STORED DATA:
--*--

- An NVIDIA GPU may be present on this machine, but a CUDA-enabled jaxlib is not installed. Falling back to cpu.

--*--

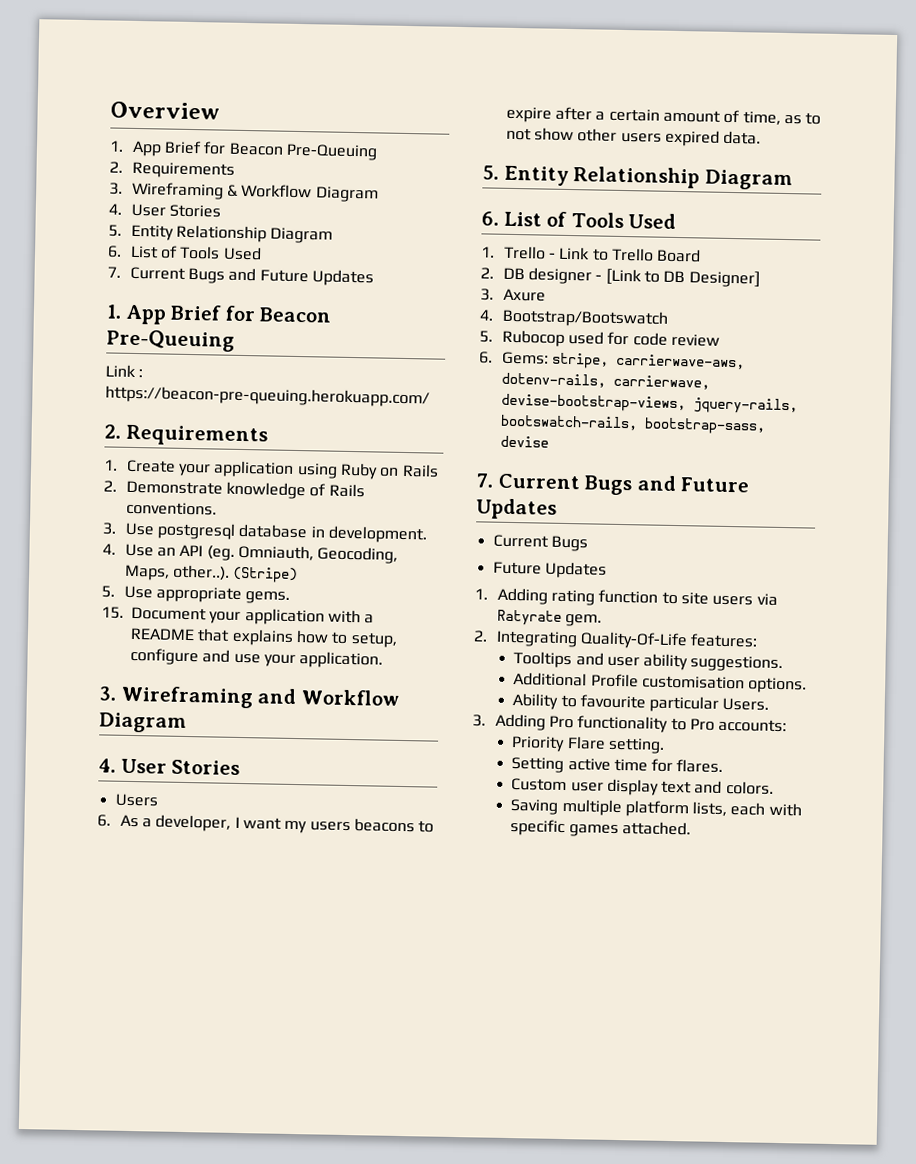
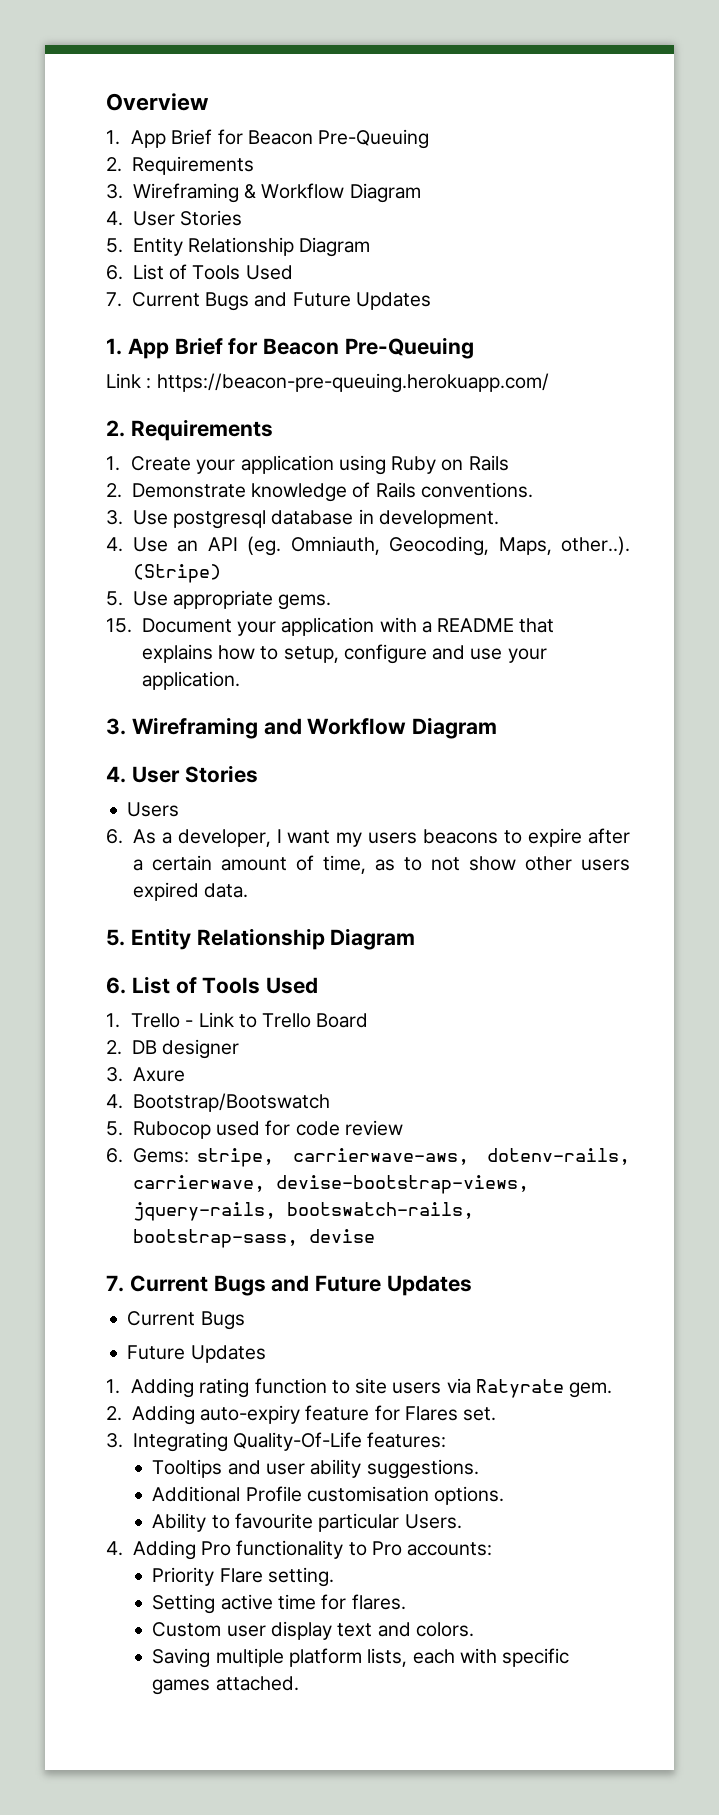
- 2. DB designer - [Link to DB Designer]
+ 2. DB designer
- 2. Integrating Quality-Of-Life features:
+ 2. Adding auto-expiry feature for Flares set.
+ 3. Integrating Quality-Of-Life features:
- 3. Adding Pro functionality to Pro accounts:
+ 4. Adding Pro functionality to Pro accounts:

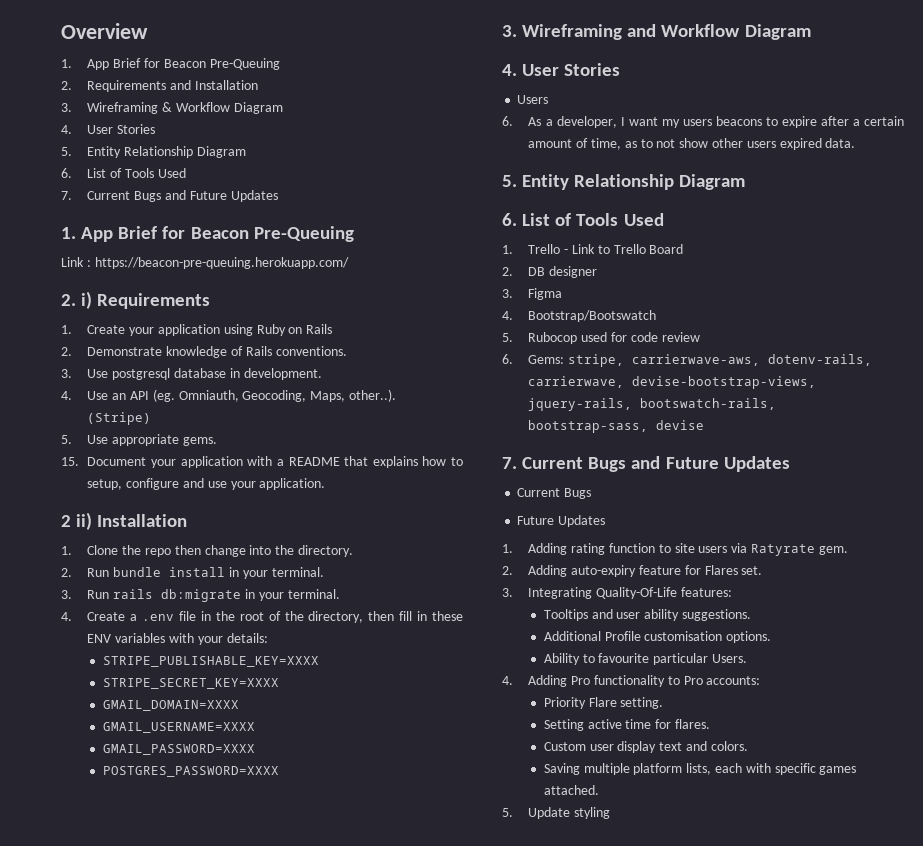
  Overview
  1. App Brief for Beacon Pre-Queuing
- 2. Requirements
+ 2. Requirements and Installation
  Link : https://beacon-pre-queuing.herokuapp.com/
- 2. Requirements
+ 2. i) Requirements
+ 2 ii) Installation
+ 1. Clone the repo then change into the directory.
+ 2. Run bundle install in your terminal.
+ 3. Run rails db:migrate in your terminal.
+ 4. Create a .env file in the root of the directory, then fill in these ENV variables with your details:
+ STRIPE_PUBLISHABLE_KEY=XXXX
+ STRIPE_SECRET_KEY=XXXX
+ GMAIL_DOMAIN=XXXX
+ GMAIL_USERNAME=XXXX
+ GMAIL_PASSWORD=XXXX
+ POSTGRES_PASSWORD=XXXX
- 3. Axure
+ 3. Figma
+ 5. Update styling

--*--

ACTIVITY:
Please say how many lines in the entries hold the string "Quality". Give only the number.

THE COMPLETED TASK:
2